Toute petite déjà, à Pointe-à-Pitre, Maryse, pas encore devenue Condé, fuyait son père absent, sa mère sévère, et sa nombreuse fratrie, pour se réfugier auprès des servantes, en cuisine. Là, cette gourmande découvrait tout un monde pour lequel elle se passionnera.
La cuisine, pour Maryse Condé, est un espace de créativité : "en cuisine, dit-elle, toutes les audaces sont permises". Et de liberté, pour cette écorchée vive, cette femme de caractère : "Etre une excellente cuisinière contribuait à casser cette image d’intellectuelle, de militante et de féministe que l’on me colle trop aisément."

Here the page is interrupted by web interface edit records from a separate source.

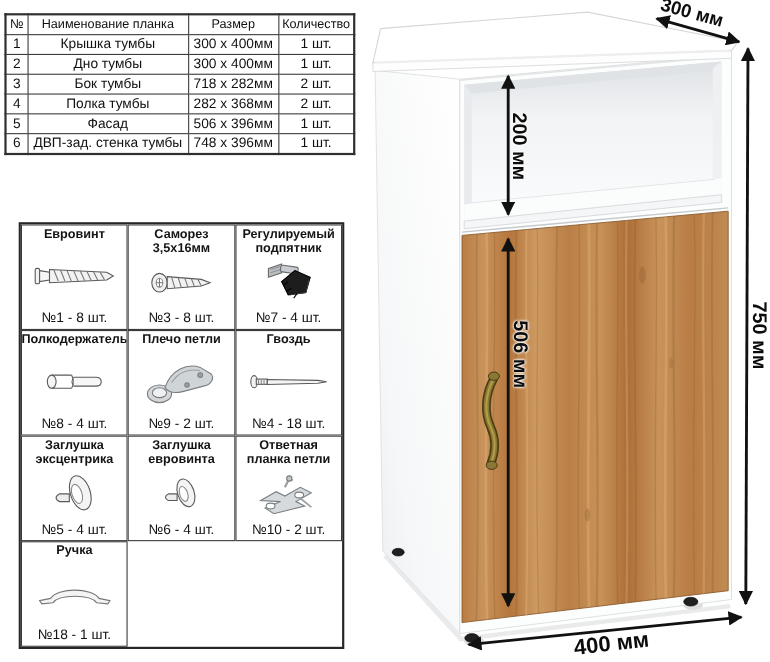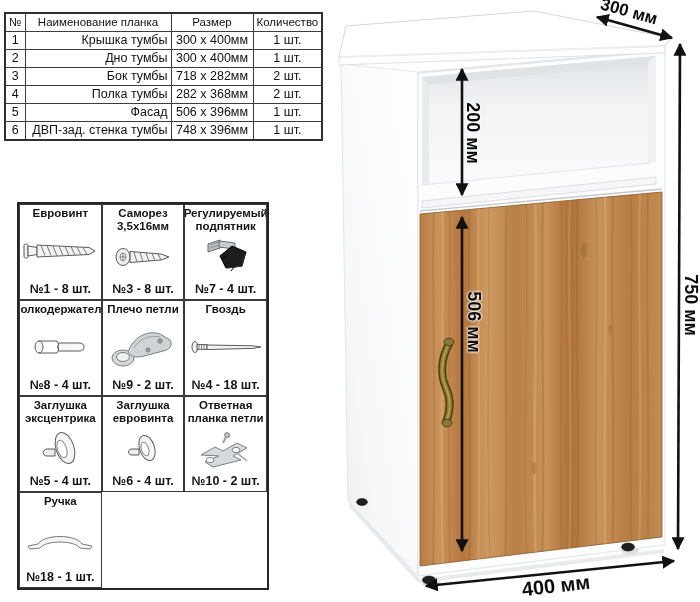--- a/index.html
+++ b/index.html
@@ -18,7 +18,7 @@
   }
   table.parts th{font-weight:normal;font-size:11.5px;text-align:center;}
   .c-num,.c-size,.c-qty{text-align:center;}
-  .c-name{text-align:right;}
+  .c-name{text-align:center;}
   
   .hw-grid{
     position:absolute;left:17px;top:202px;width:252px;height:388px;

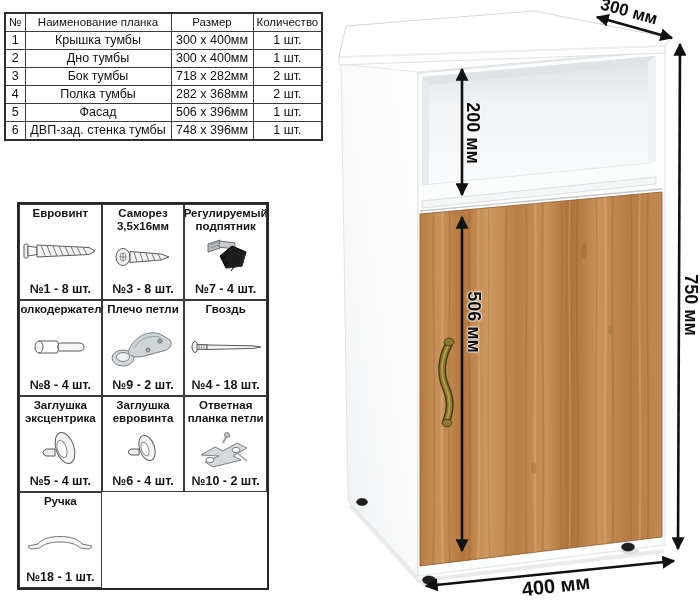--- a/index.html
+++ b/index.html
@@ -21,7 +21,7 @@
   .c-name{text-align:center;}
   
   .hw-grid{
-    position:absolute;left:17px;top:202px;width:252px;height:388px;
+    position:absolute;left:17px;top:202px;width:296px;height:388px;
     display:grid;grid-template-columns:repeat(3,1fr);grid-template-rows:repeat(4,1fr);
     border:2px solid #262626;background:#fff;box-sizing:border-box;
   }

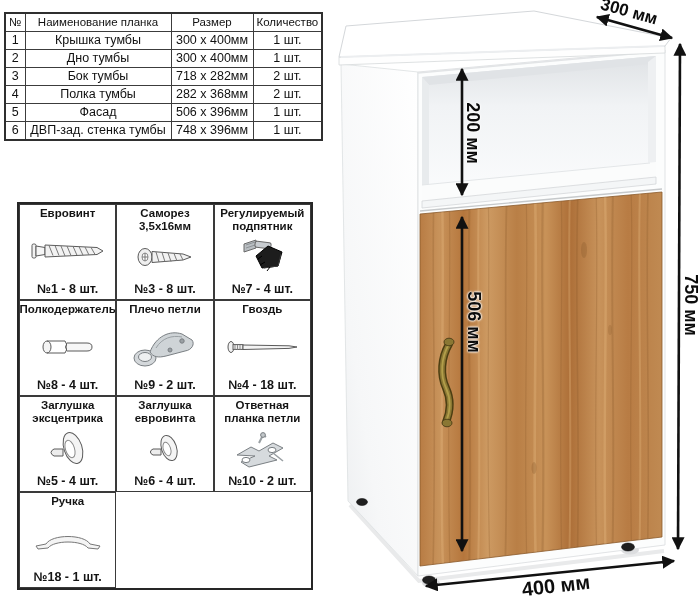--- a/index.html
+++ b/index.html
@@ -30,7 +30,7 @@
     justify-content:space-between;padding:2px 1px;overflow:hidden;background:#fff;
   }
   .hw-title{font-weight:bold;font-size:11.5px;text-align:center;line-height:1.12;color:#141414;}
-  .hw-count{font-weight:bold;font-size:12.5px;color:#141414;padding-bottom:1px;white-space:nowrap;}
+  .hw-count{font-weight:normal;font-size:12.5px;color:#141414;padding-bottom:1px;white-space:nowrap;}
   .hw-icon{flex:1;display:flex;align-items:center;justify-content:center;width:100%;}
   .hw-icon svg{display:block;}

Cette complexité, cette diversité, cette richesse a irrigué toute l’œuvre de Maryse Condé, depuis son premier roman, paru en 1976 chez 10/18, jusqu’à son dernier, La vie sans fards (JC Lattès, 2012). La voici qui se remet à table aujourd’hui, et revisite son parcours gourmand, depuis sa Guadeloupe natale, jusqu’à la métropole où elle s’est fixée. Durant tous ses périples (Afrique, Antilles, Etats-Unis…), comme son difficile voyage de noces en Inde, ou ses idylliques séjours au Japon ou à Cuba, Maryse Condé a goûté, exploré, cuisiné, inventé, jamais si contente que quand une vaste tablée de convives se régale de ses créations. Dans l’Afrique traditionnelle, la femme est avant tout une mère nourricière, et Dieu sait si l’auteure de Ségou, son best-seller (Robert Laffont, 1984 et 1985), est attachée viscéralement à ses racines africaines et à cette négritude qui lui a causé pas mal de tourments : l’un des thèmes récurrents de ce livre est le racisme dont elle dit avoir été victime dans le regard des autres - en Inde, notamment, ou aux Etats-Unis. Mais aussi, plus curieusement, sa phobie de l’homosexualité. Son fils est gay, et elle a du mal à l’admettre. Elle l’avoue, un peu honteuse, comme, après un bon repas, on se livre à des confidences.
La cuisine, c’est le lieu de l’intime, où Maryse Condé, admirable conteuse, nous convie à sa table généreuse. J.-C. P.